> What you need to do: Among the entries below, only the lines from the one with "[837,72,1110,85] [70,101,203,114] [94,130,845,147]" through the one with "[415,112,851,127] frequently updated" are wanted, reproduced exactly. Pictures are not wanted.

> The records:
───
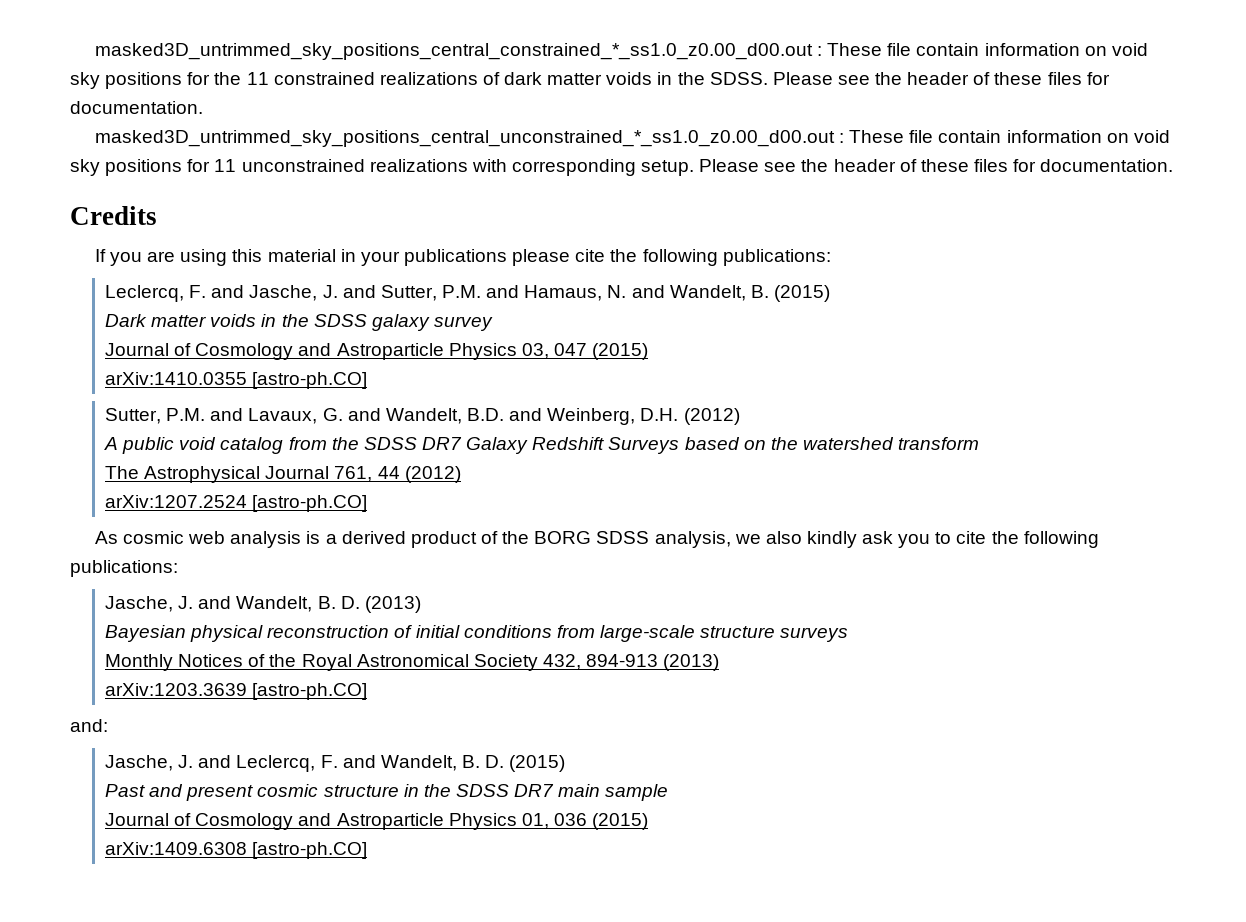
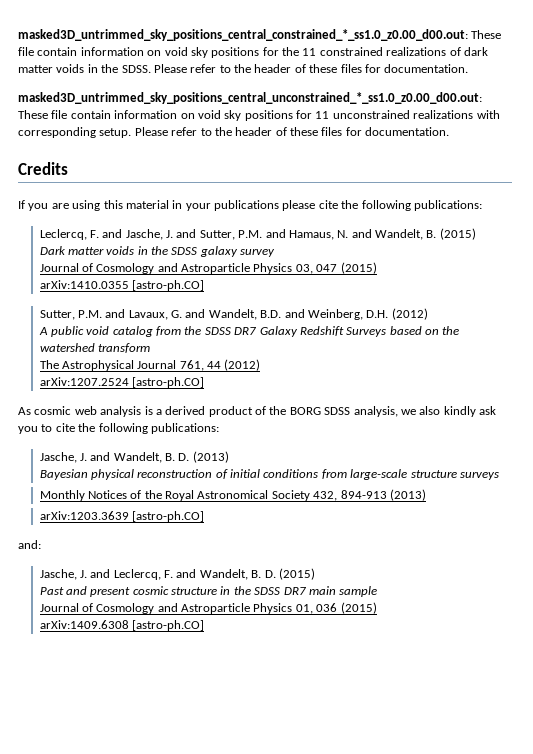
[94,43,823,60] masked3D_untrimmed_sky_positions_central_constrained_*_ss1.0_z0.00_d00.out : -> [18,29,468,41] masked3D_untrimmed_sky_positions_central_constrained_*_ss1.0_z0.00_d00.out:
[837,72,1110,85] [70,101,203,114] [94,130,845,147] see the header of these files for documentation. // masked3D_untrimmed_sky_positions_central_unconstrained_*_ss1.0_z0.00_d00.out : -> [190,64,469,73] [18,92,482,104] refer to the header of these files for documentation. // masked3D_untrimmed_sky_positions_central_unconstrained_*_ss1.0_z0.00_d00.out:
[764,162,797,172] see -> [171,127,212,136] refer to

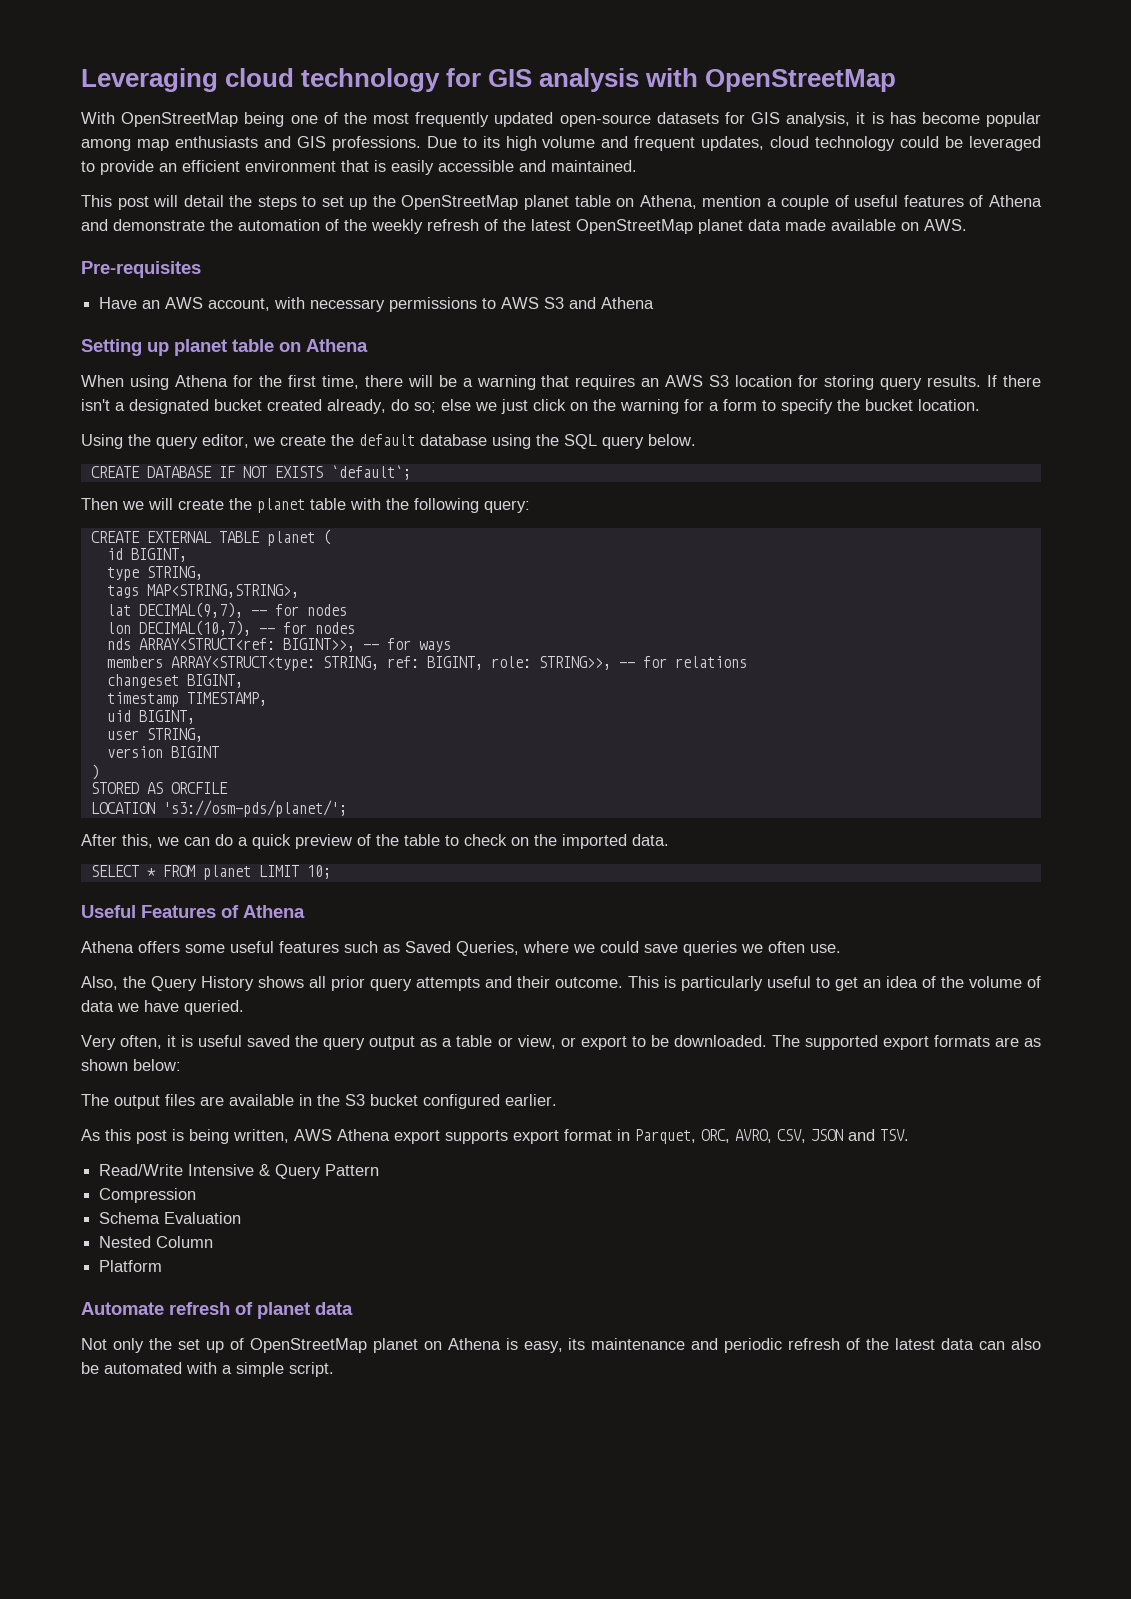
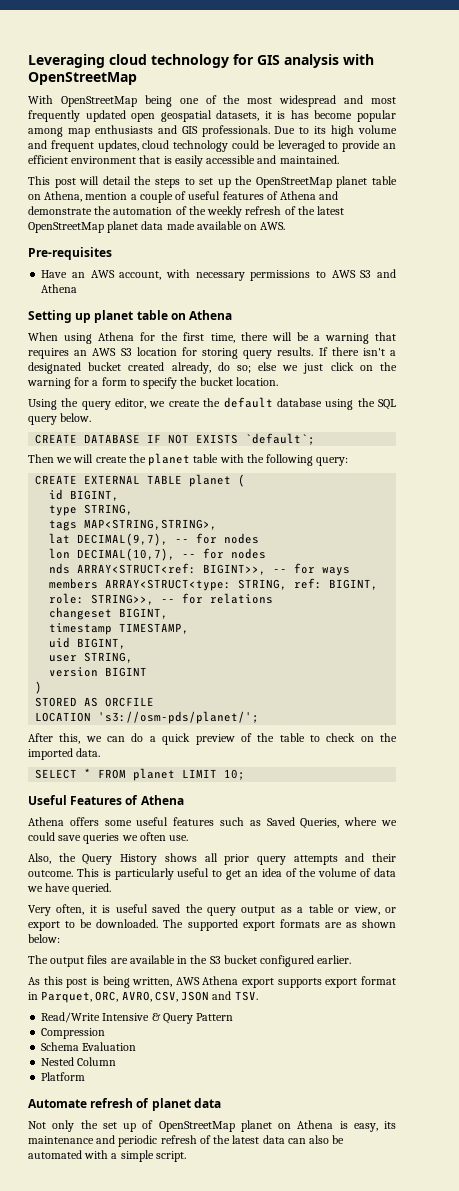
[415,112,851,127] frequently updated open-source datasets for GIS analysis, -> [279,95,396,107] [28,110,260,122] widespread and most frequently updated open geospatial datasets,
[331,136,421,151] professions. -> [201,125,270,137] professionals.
───
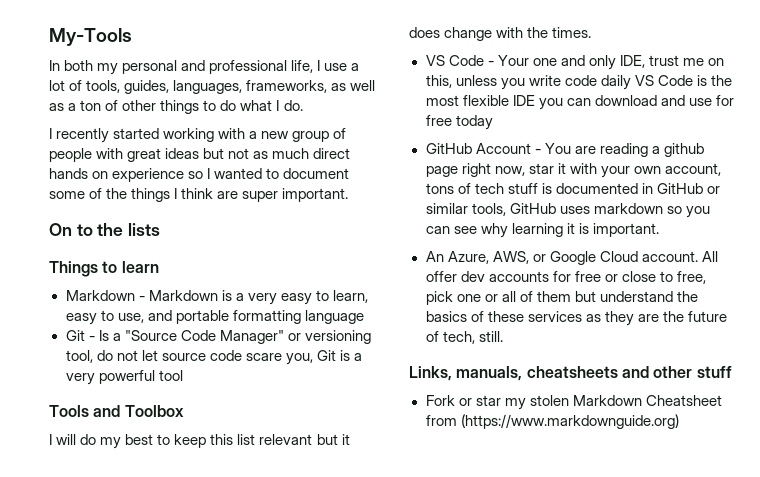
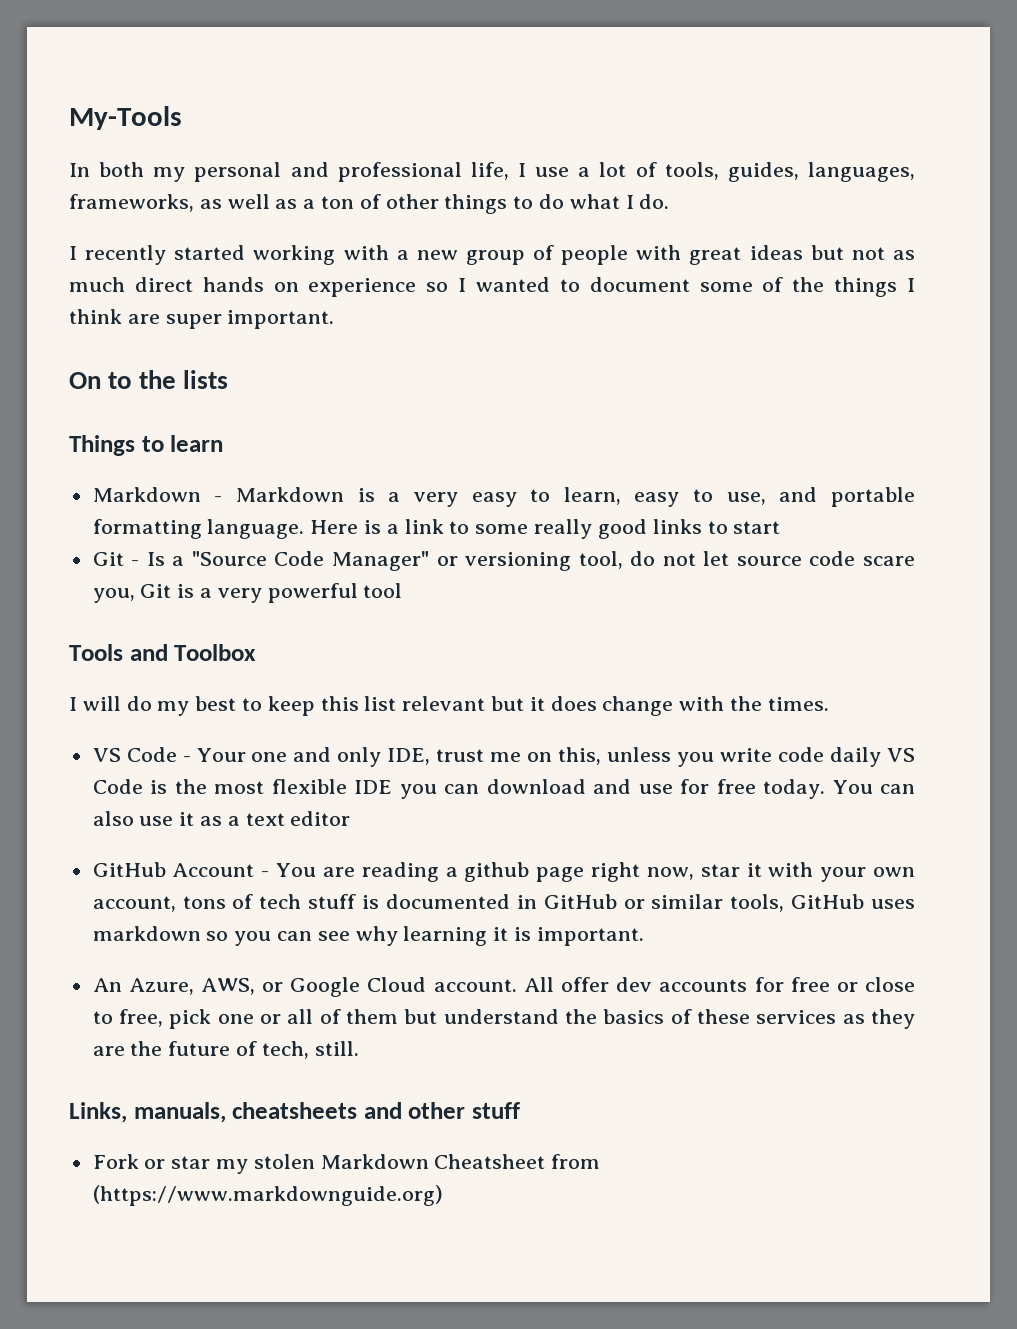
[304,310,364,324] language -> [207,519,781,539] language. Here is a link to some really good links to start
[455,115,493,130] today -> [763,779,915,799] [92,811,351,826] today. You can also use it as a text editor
───
> Answer to the exercise:
[837,72,1110,85] [70,101,203,114] [94,130,845,147] see the header of these files for documentation. // masked3D_untrimmed_sky_positions_central_unconstrained_*_ss1.0_z0.00_d00.out : -> [190,64,469,73] [18,92,482,104] refer to the header of these files for documentation. // masked3D_untrimmed_sky_positions_central_unconstrained_*_ss1.0_z0.00_d00.out:
[764,162,797,172] see -> [171,127,212,136] refer to

[415,112,851,127] frequently updated open-source datasets for GIS analysis, -> [279,95,396,107] [28,110,260,122] widespread and most frequently updated open geospatial datasets,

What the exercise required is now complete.